Ronny Hebestreit

Personal information
- Date of birth: 9 January 1975 (age 50)
- Place of birth: Gotha, East Germany
- Height: 1.87 m (6 ft 2 in)
- Position(s): Forward, midfielder

Team information
- Current team: Rot-Weiß Erfurt (assistant)

Youth career
- 1982–1987: ESV Lok Erfurt
- 1987–1992: Rot-Weiß Erfurt

Senior career*
- Years: Team / Apps / (Gls)
- 1992–1998: Rot-Weiß Erfurt / 136 / (60)
- 1993–1994: → SSV Erfurt-Nord (loan)
- 1998–2000: Bayern Munich (A) / 35 / (4)
- 2000–2007: Rot-Weiß Erfurt / 193 / (53)
- 2007–2008: ZFC Meuselwitz / 21 / (6)
- 2008–2011: Hallescher FC / 73 / (6)

Managerial career
- 2015: FC Rot-Weiß Erfurt II (assistant)
- 2015–2018: Rot-Weiß Erfurt (assistant)

= Ronny Hebestreit =

German footballer (born 1975)

Ronny Hebestreit (born 9 January 1975) is a German football coach and former player.

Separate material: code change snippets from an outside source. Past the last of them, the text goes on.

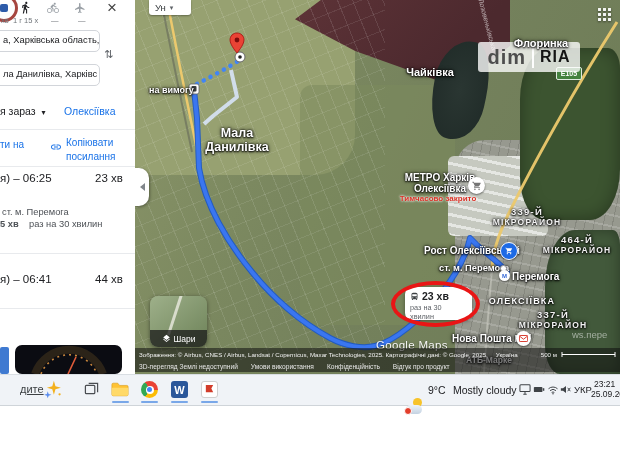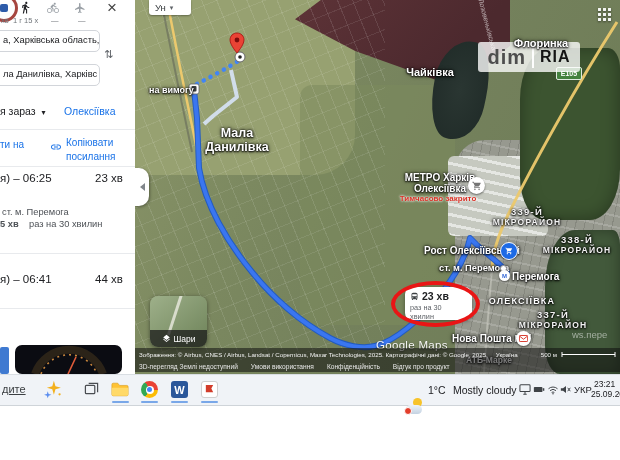--- a/index.html
+++ b/index.html
@@ -178,7 +178,7 @@
     <div>МІКРОРАЙОН</div>
   </div>
   <div class="lbl ctr dist" style="left:577px;top:235px;">
-    <div>338-Й</div>
+    <div>464-Й</div>
     <div>МІКРОРАЙОН</div>
   </div>
   <div class="lbl ctr dist" style="left:553px;top:310px;">

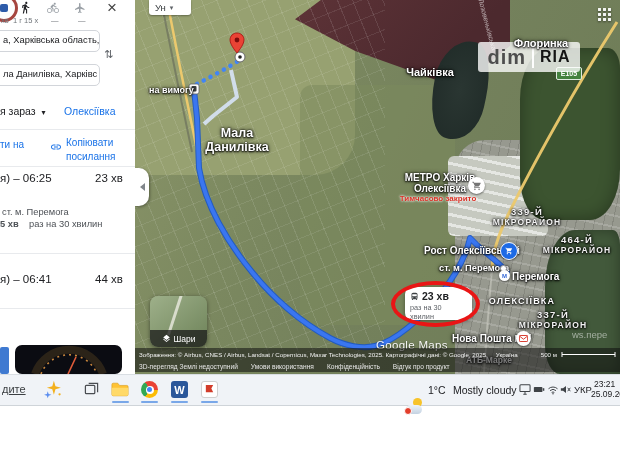--- a/index.html
+++ b/index.html
@@ -340,7 +340,7 @@
   </div>
 
   <div class="taskbar">
-    <div class="tb" style="left:2px;top:8px;font-size:11px;color:#3c4043;text-decoration:underline;">дите</div>
+    <div class="tb" style="left:20px;top:8px;font-size:11px;color:#3c4043;text-decoration:underline;">дите</div>
     <div class="tb" style="left:42px;top:4px;">
       <svg class="icn" width="22" height="21" viewBox="0 0 24 24">
           <path d="M13 2l1.8 6.2L21 10l-6.2 1.8L13 18l-1.8-6.2L5 10l6.2-1.8z" fill="#f3b01c"></path>

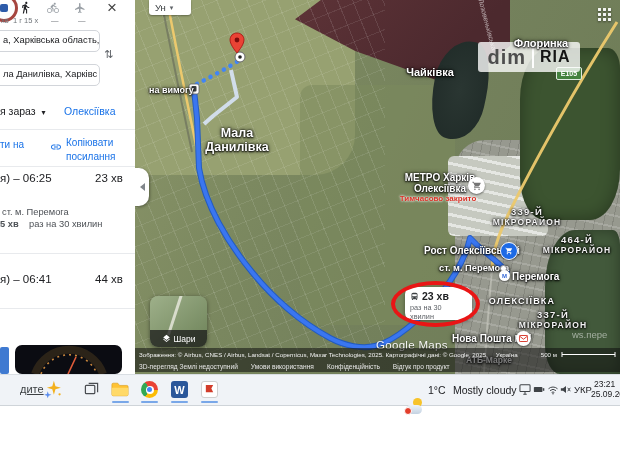--- a/index.html
+++ b/index.html
@@ -377,7 +377,7 @@
       <span class="wcloud"></span>
       <span class="wbadge"></span>
     </div>
-    <div class="tb" style="left:428px;top:9px;font-size:10.5px;color:#202124;">1°C</div>
+    <div class="tb" style="left:428px;top:9px;font-size:10.5px;color:#202124;">9°C</div>
     <div class="tb" style="left:453px;top:9px;font-size:10.5px;color:#202124;">Mostly cloudy</div>
 
     <div class="tb" style="left:519px;top:9px;">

Hebestreit was born in Gotha. He scored 113 goals in 329 appearances for Rot-Weiß Erfurt, over two spells, making him the club's second top goalscorer of all time, behind Jürgen Heun. He has also played for Hallescher FC, ZFC Meuselwitz and Bayern Munich II.